UK data protection: Important basics
We live in a data-rich world.
Sometimes, data protection can seem like unhelpful red tape. At other times, it is critical to cultivating a trustworthy reputation. Either way, organisations face data protection challenges in various spheres – including employment and commercial practice.
Below is a whistle-stop tour of key concepts to keep you grounded as you navigate an evolving and complex field.
Regulation
Different data protection regimes may overlap. Post-Brexit, the UK GDPR is the main regulatory framework for UK organisations – but EU GDPR may still apply, depending on the location of data subjects, and other circumstances.
Data
Personal data is increasingly widespread. The definition is not limited to the obvious – it encompasses anything that can identify an individual, even indirectly.
Types of personal data that are considered particularly sensitive are governed by different rules – and known as “special category data”. This is increasingly relevant as many organisations seek to understand and reflect their stakeholders’ diversity, and grapple with new levels of health disclosures.
Data mapping is vital to providing adequate protection – “what, where, whose and why” are all necessary questions to help see the full picture.
Principles
These are essentially the guard-rails of data protection compliance – keeping them in mind is a fundamental step towards creating a culture that respects the ethos of data protection.
The principles are lawfulness, fairness, and transparency; purpose limitation, data minimisation; accuracy; storage limitation; integrity and confidentiality; and accountability.
Together, they require an approach to data protection that seeks to promote and protect privacy – a “less is more” mindset, where data processing is restricted to identified purposes that are clearly communicated and based on specific legal justifications, and data retention is limited and secure.
Lawful processing
Following on from a clear understanding of the types of data involved, a lawful basis is needed to carry out processing activities. Different rationales apply in different circumstances.
Rights
Data subjects have several specific rights – the most popular being the subject access request, i.e., where individuals can ask for information about how their data has been processed, and for access to, or copies of, the data involved.
Privacy notices are a result of another key right – the right to be provided with information about data processing in a “concise, transparent, intelligible and easily accessible form, using clear and plain language”.
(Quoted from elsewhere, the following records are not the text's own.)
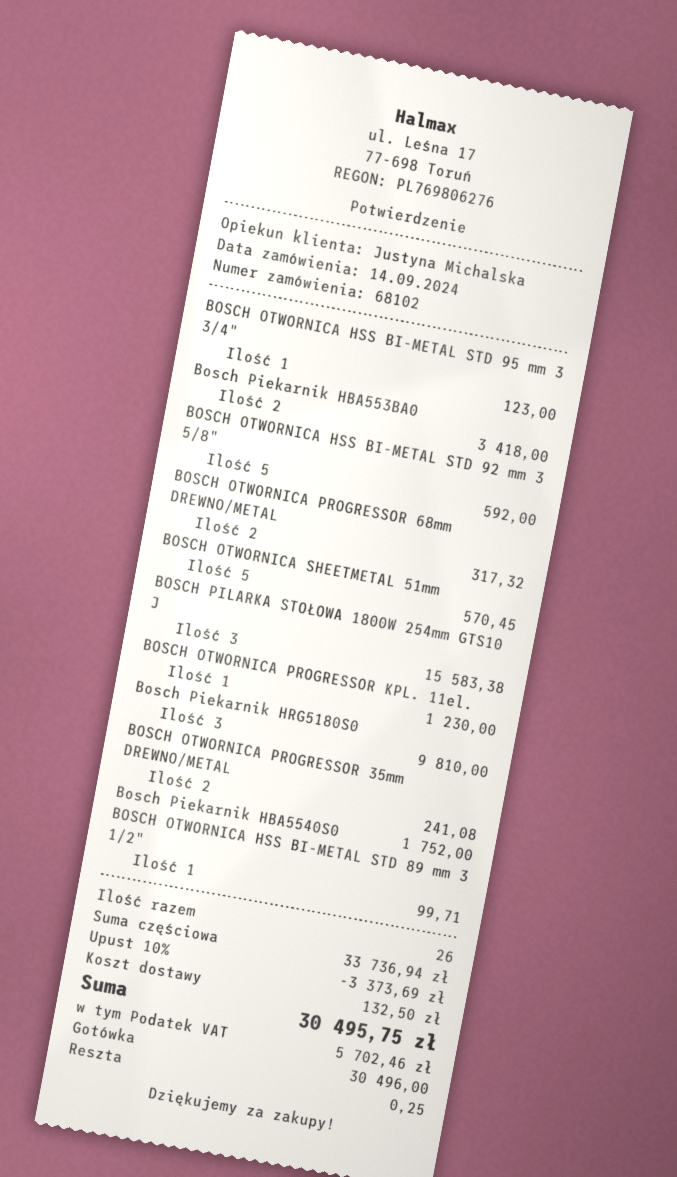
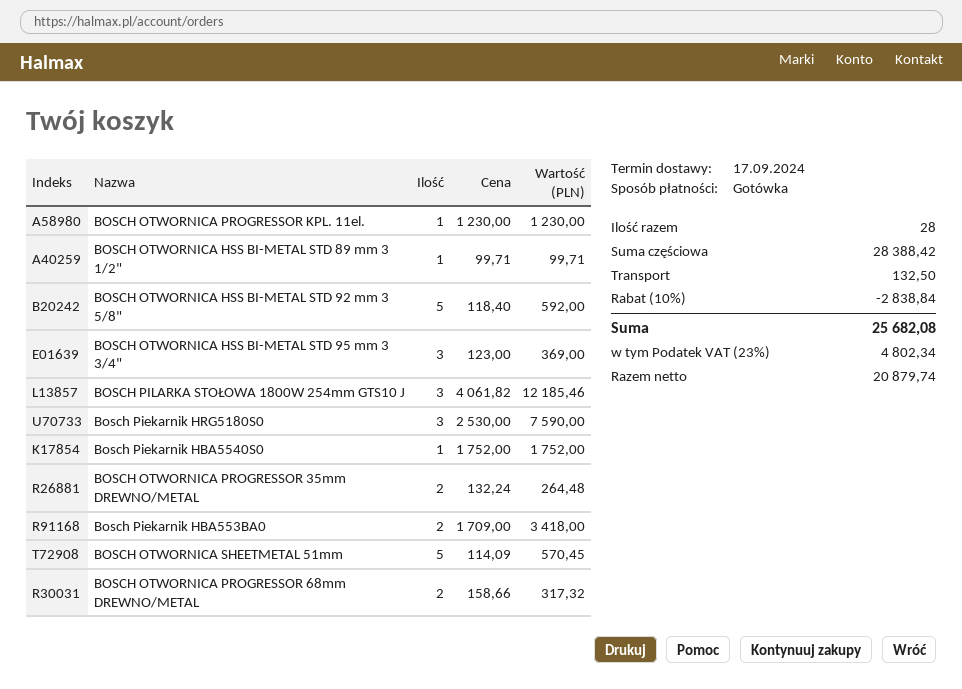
BOSCH OTWORNICA HSS BI-METAL STD 95 mm 3 3/4": 1 for 123.00 -> 3 for 369.00
BOSCH PILARKA STOŁOWA 1800W 254mm GTS10 J: 3 for 15583.38 -> 3 for 12185.46
Bosch Piekarnik HRG5180S0: 3 for 9810.00 -> 3 for 7590.00
BOSCH OTWORNICA PROGRESSOR 35mm DREWNO/METAL: 2 for 241.08 -> 2 for 264.48
total quantity: 26 -> 28
subtotal: 33736.94 -> 28388.42
discount: 10% = 3373.69 -> 10% = 2838.84
tax: 5702.46 -> 4802.34
total: 30495.75 -> 25682.08

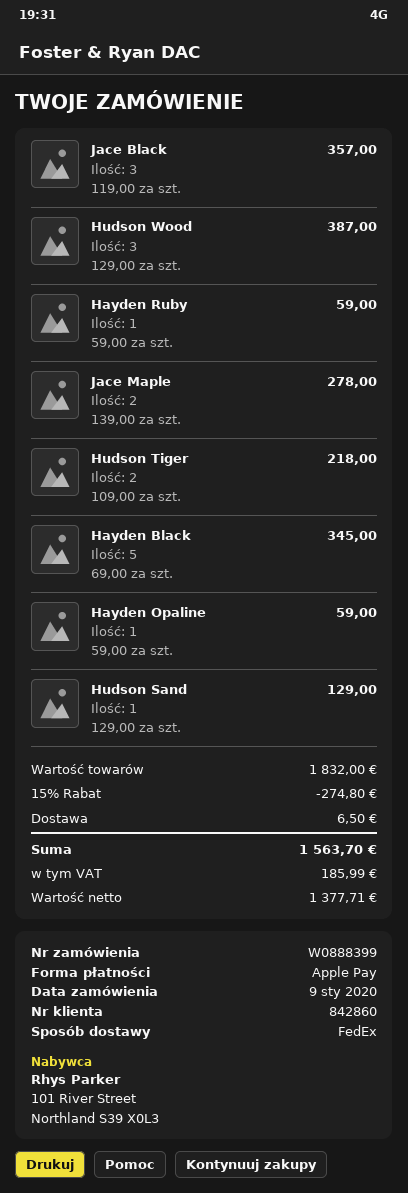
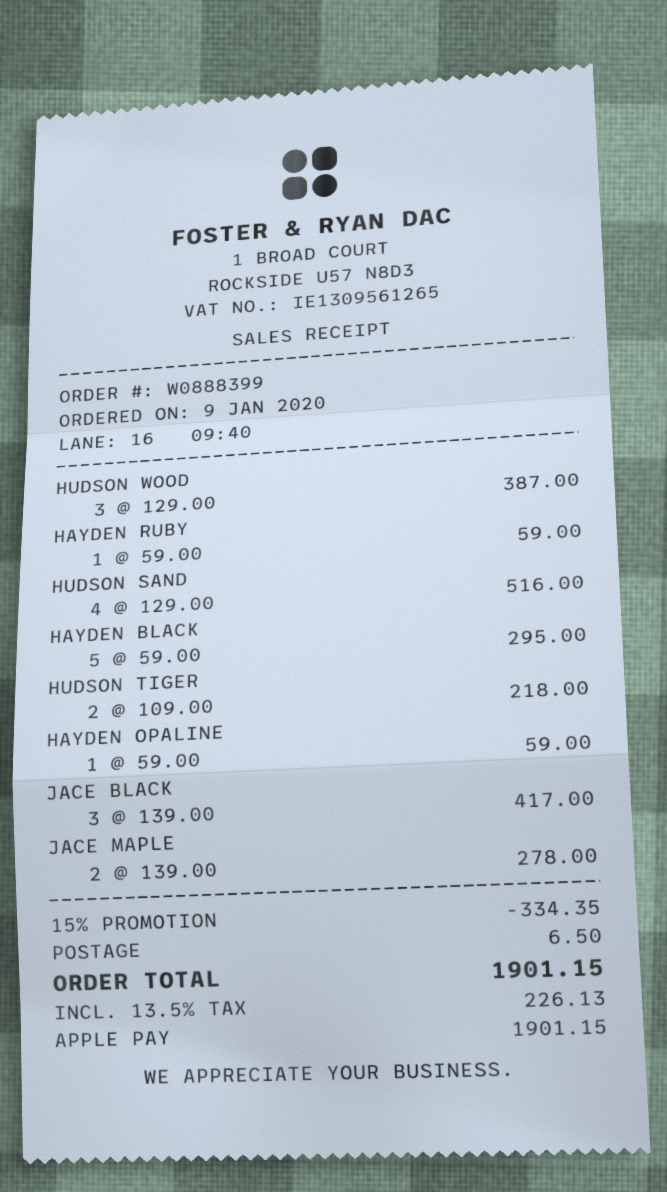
Jace Black: 3 x 119.00 = 357.00 -> 3 x 139.00 = 417.00
Hayden Black: 5 x 69.00 = 345.00 -> 5 x 59.00 = 295.00
Hudson Sand: 1 x 129.00 = 129.00 -> 4 x 129.00 = 516.00
discount: 15% = 274.80 -> 15% = 334.35
tax: 185.99 -> 226.13
total: 1563.70 -> 1901.15

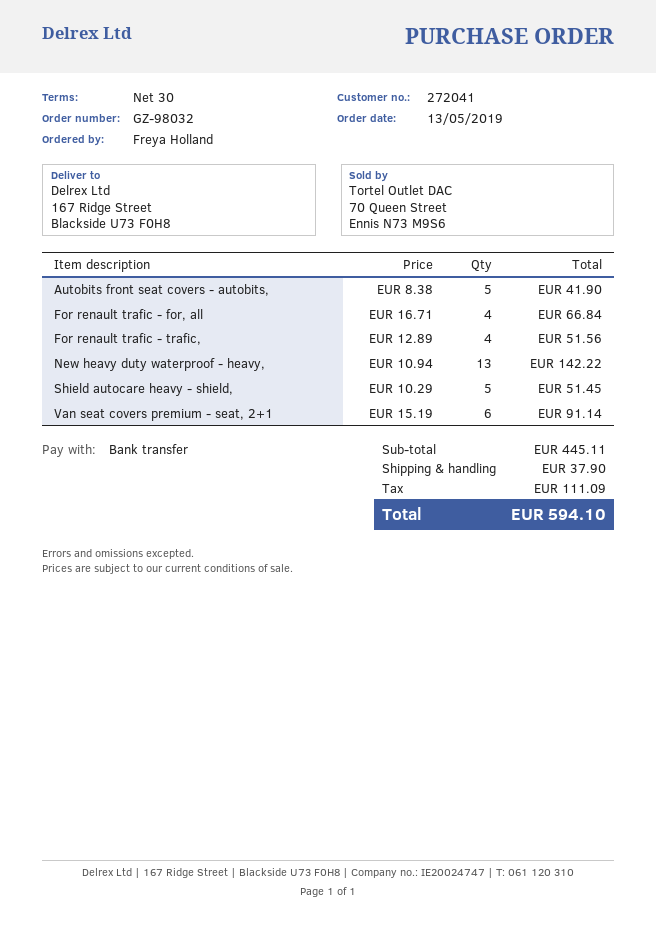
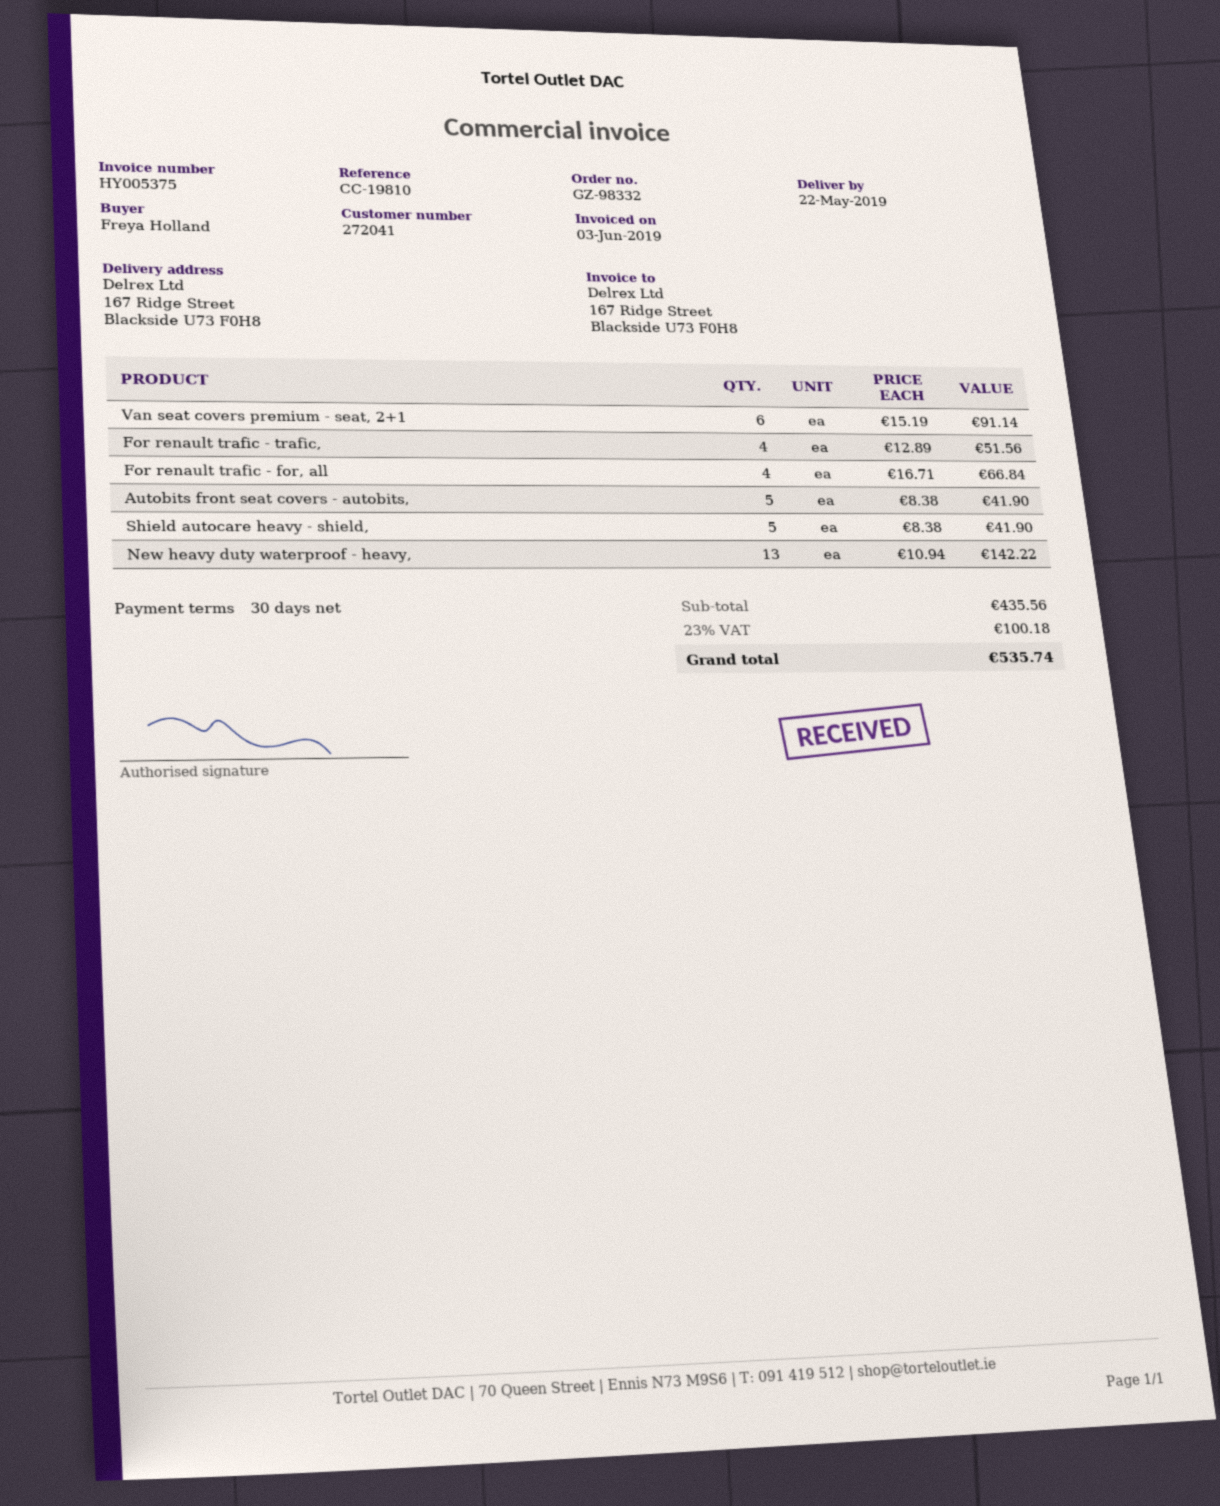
order number: GZ-98032 -> GZ-98332
Shield autocare heavy - shield,: 5 x 10.29 = 51.45 -> 5 x 8.38 = 41.90
subtotal: 445.11 -> 435.56
shipping: 37.90 -> none
tax: 111.09 -> 100.18
total: 594.10 -> 535.74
Other rights include the right to rectification, erasure and to object to and/or restrict processing – which are all routes for individuals to raise concerns about the retention of their data, and the appropriateness and accuracy of its processing.
The right to data portability is a relatively obscure right designed to allow individuals to move their data between organisations freely.
And, as the prevalence of AI increases, another lesser-known right is gaining prominence – the right to object to automated decision-making.
Security
Data protection and cyber security go together, so comprehensive security audits and regular internal training should be on the agenda. This is particularly the case as workplaces become more dispersed and multiple platforms, technologies and devices are used.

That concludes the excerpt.